Requirement >>
What you return must be every line below that includes the word "justify".

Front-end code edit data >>
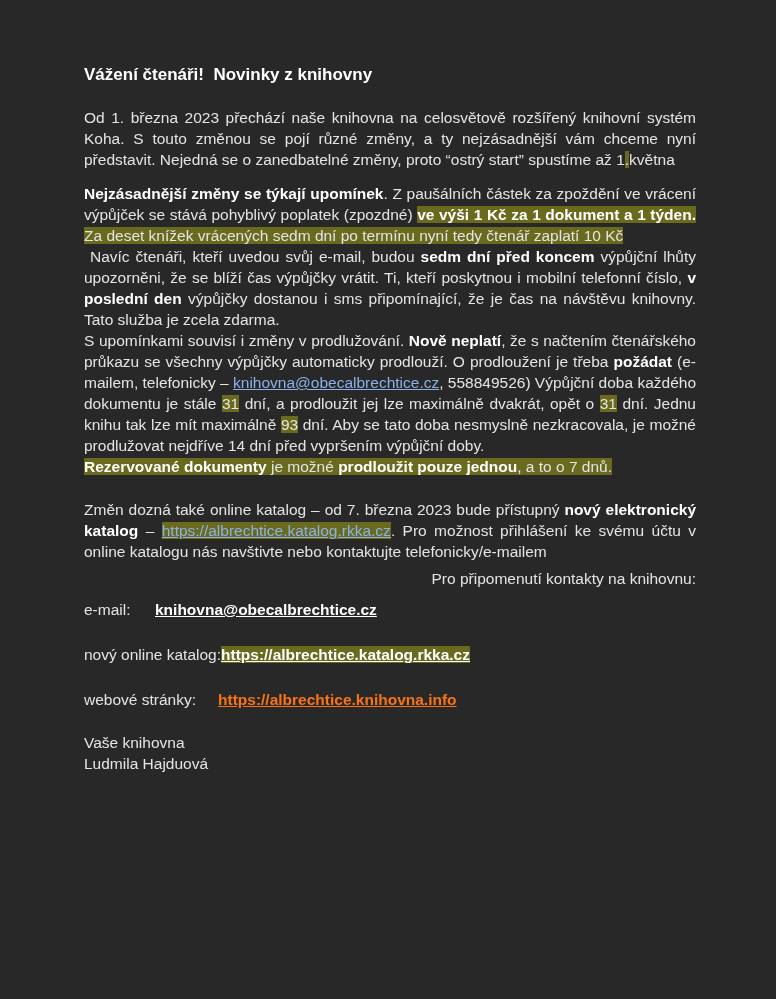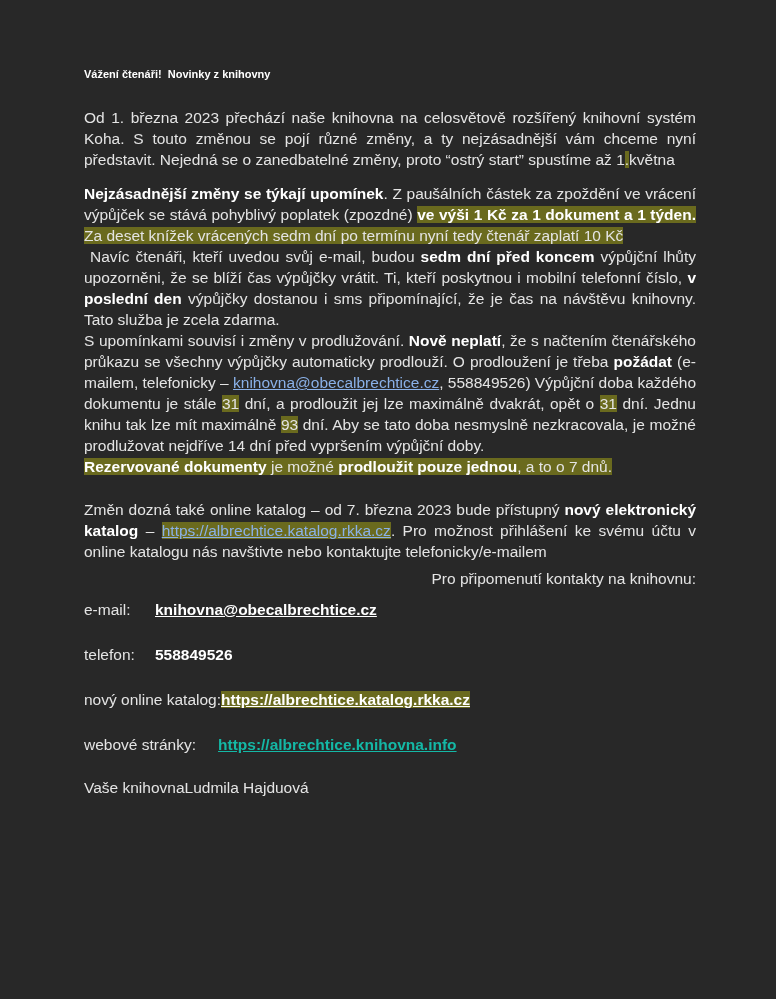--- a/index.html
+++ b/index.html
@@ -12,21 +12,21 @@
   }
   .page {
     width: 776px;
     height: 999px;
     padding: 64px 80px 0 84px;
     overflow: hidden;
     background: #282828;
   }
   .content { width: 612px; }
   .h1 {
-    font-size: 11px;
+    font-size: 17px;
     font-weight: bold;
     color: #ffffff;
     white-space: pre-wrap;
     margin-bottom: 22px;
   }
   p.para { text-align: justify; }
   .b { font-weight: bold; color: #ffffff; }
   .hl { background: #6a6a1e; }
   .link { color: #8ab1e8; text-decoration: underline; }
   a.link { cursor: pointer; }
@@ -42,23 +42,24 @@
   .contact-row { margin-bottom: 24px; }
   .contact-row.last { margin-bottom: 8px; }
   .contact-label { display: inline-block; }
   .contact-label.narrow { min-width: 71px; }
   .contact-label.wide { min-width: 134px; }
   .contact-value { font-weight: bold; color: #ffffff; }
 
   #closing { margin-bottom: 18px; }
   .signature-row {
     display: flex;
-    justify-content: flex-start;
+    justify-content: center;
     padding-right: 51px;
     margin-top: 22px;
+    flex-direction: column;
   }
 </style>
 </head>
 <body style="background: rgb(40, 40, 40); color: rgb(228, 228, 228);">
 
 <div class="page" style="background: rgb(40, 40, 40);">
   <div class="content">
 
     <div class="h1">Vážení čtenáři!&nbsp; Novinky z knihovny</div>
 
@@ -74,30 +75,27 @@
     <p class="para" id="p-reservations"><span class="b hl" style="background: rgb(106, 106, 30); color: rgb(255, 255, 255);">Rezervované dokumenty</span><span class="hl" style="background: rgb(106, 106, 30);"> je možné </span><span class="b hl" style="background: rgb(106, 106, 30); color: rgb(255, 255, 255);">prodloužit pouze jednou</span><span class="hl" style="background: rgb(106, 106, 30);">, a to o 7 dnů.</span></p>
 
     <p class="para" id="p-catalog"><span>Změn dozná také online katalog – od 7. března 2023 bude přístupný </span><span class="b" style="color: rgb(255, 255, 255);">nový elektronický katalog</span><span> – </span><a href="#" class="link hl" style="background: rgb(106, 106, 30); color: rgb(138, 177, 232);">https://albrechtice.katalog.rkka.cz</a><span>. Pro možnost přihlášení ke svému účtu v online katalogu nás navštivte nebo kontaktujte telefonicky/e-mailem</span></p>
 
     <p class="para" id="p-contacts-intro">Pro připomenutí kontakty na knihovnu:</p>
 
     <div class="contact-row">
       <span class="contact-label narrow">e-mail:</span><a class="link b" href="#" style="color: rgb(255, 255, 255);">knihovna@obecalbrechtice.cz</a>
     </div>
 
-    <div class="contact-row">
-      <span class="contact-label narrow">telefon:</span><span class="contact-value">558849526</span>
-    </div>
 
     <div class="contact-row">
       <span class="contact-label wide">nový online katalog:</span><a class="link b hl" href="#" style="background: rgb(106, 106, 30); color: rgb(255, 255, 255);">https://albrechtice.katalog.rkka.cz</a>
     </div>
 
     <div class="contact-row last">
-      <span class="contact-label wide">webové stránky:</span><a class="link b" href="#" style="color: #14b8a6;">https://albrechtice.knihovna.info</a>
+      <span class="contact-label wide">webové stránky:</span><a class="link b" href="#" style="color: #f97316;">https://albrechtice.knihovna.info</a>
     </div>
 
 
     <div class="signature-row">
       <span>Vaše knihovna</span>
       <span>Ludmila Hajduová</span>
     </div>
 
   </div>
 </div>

Solution to this task >>
   p.para { text-align: justify; }
-    justify-content: flex-start;
+    justify-content: center;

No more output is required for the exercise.